Member of the National Assembly of South Africa
- Incumbent
- Assumed office 25 June 2024

Personal details
- Party: UMkhonto weSizwe Party
- Spouse: Busisiwe Mkhwebane
- Profession: Politician

= David Skosana =

South African politician

David Mandla Skosana is a South African politician who has been a Member of Parliamernt (MP) for the UMkhonto weSizwe Party since June 2024. Skosana is married to former Public Protector and former Economic Freedom Fighters MP, Busisiwe Mkhwebane.
==Parliamentary career==
Skosana was elected to the National Assembly of South Africa in the 2024 general election for the UMkhonto weSizwe Party. His wife, former Public Protector Busisiwe Mkhwebane, was also re-elected to parliament for the Economic Freedom Fighters at the election. They served together until Mkhwebane resigned from the EFF and consequently parliament in October 2024.

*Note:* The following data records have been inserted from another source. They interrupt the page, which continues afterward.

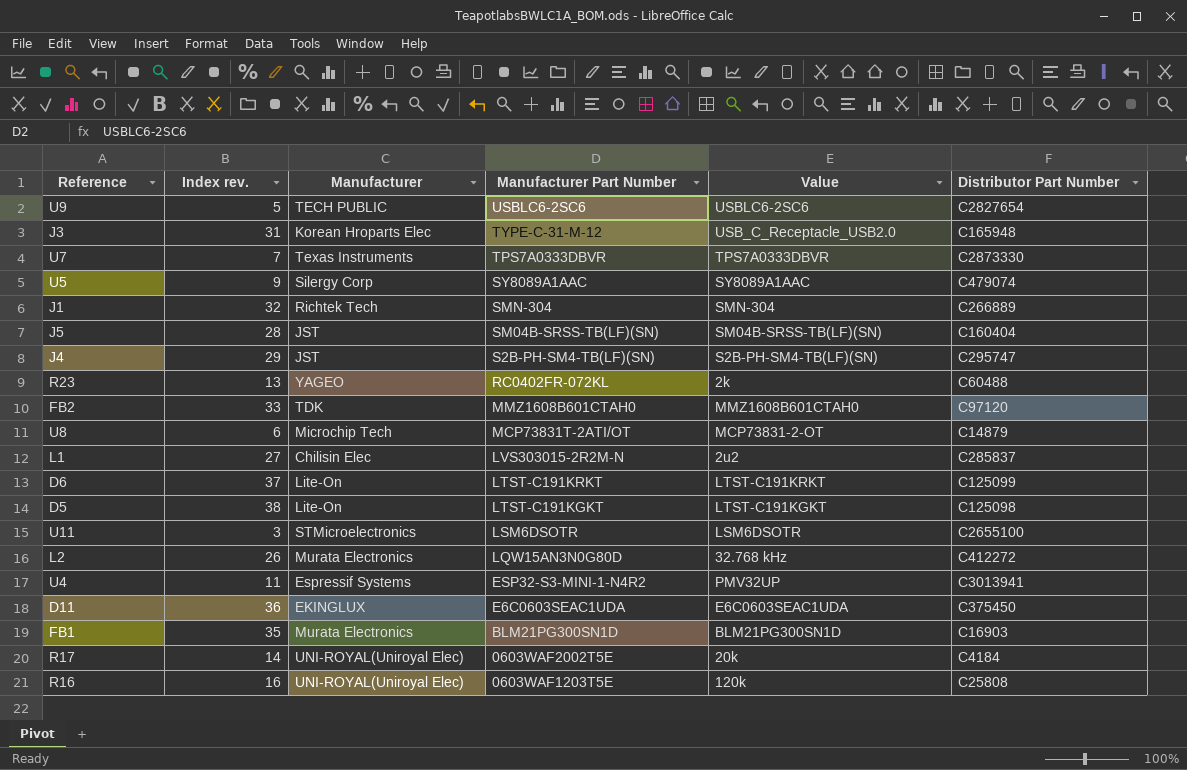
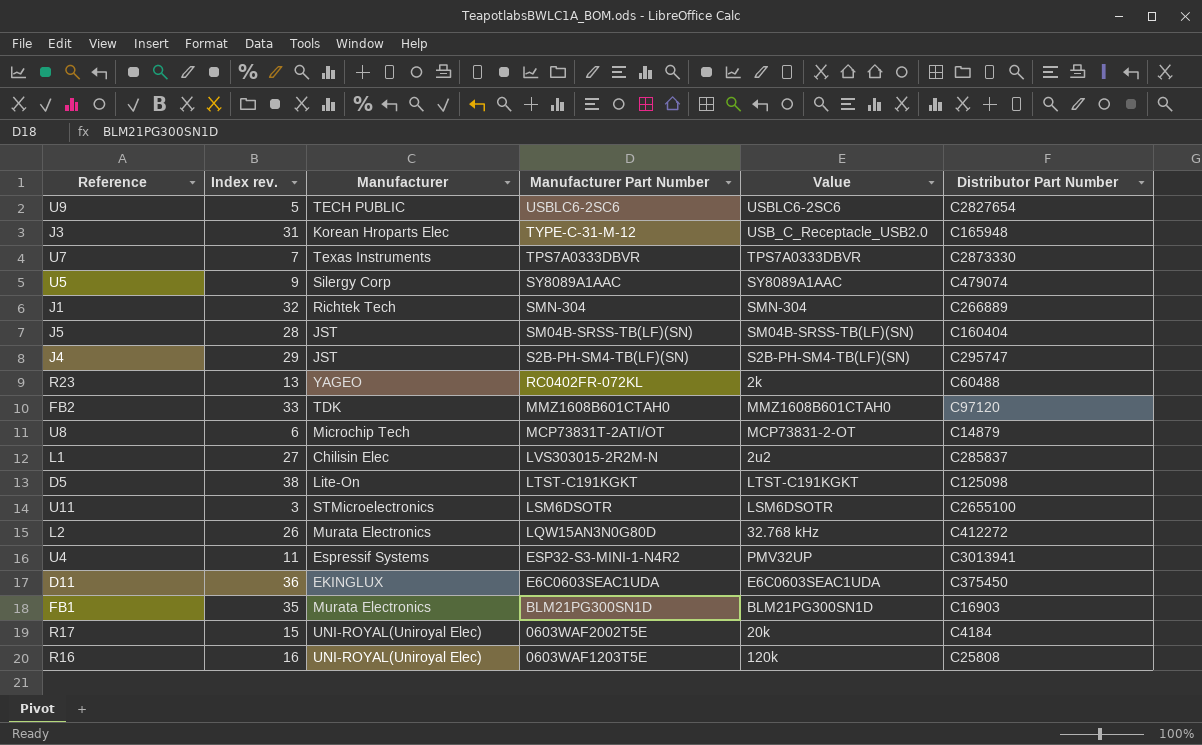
row D6: 37 | Lite-On | LTST-C191KRKT | LTST-C191KRKT | C125099 -> none
R17 | Index rev.: 14 -> 15

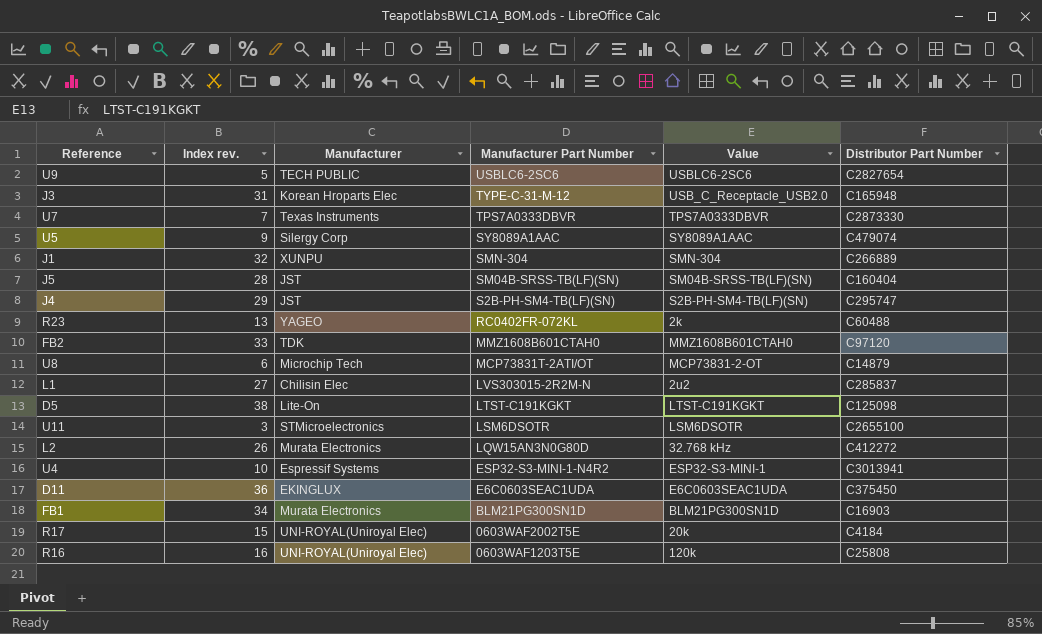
J1 | Manufacturer: Richtek Tech -> XUNPU
U4 | Index rev.: 11 -> 10
U4 | Value: PMV32UP -> ESP32-S3-MINI-1
FB1 | Index rev.: 35 -> 34

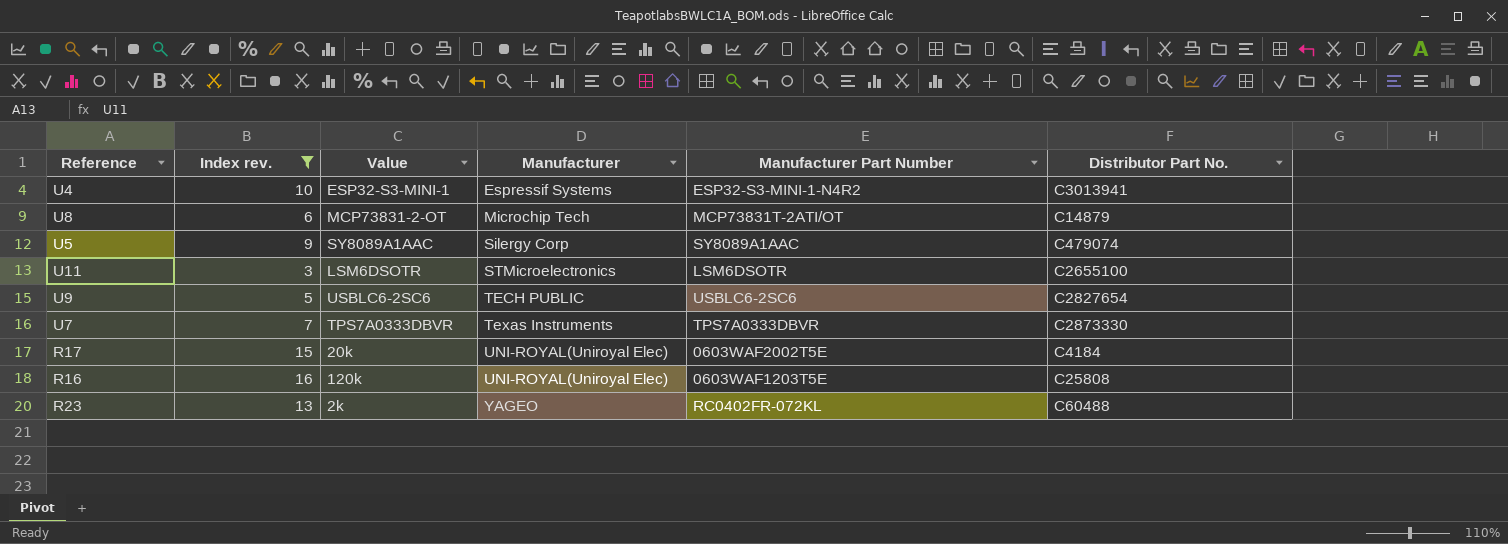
filter: none -> Index rev. <= 16
row order: Manufacturer Part Number descending -> Manufacturer ascending
column Value | position: 5 -> 3
column name: Distributor Part Number -> Distributor Part No.

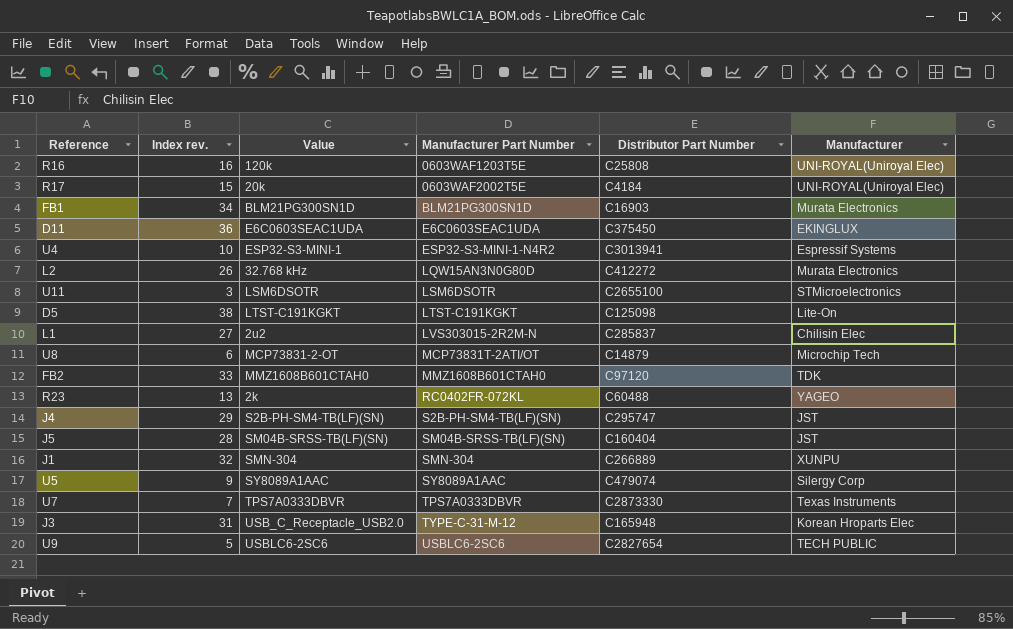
filter: Index rev. <= 16 -> none
row order: Manufacturer ascending -> Manufacturer Part Number ascending
column name: Distributor Part No. -> Distributor Part Number
column Manufacturer | position: 4 -> 6

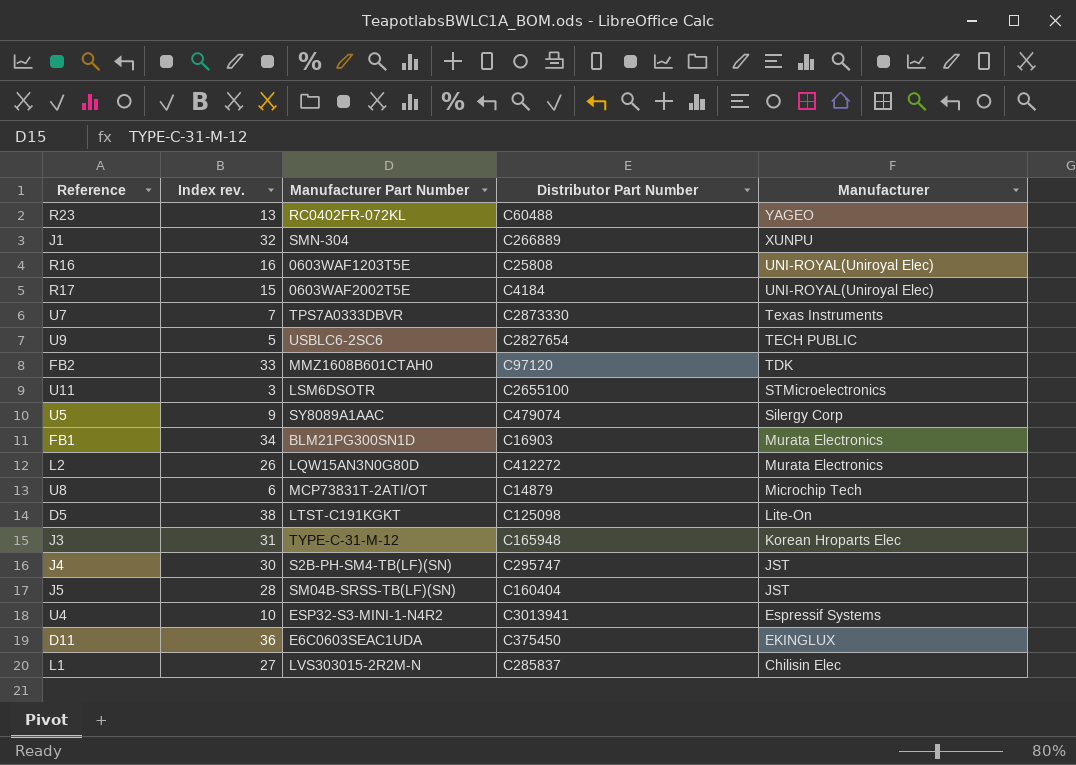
row order: Manufacturer Part Number ascending -> Manufacturer descending
column Value | position: 3 -> none
J4 | Index rev.: 29 -> 30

In October 2024, Public Protector Kholeka Gcaleka claimed that Skosana had threatened the CEO of the institution, Thandi Sibanyoni. Daily Maverick reported that Skosana was a cyber bully who had previously threatened numerous people, including the late-former cabinet minister Tina Joemat-Pettersson as well as News24 journalist Karyn Maughan.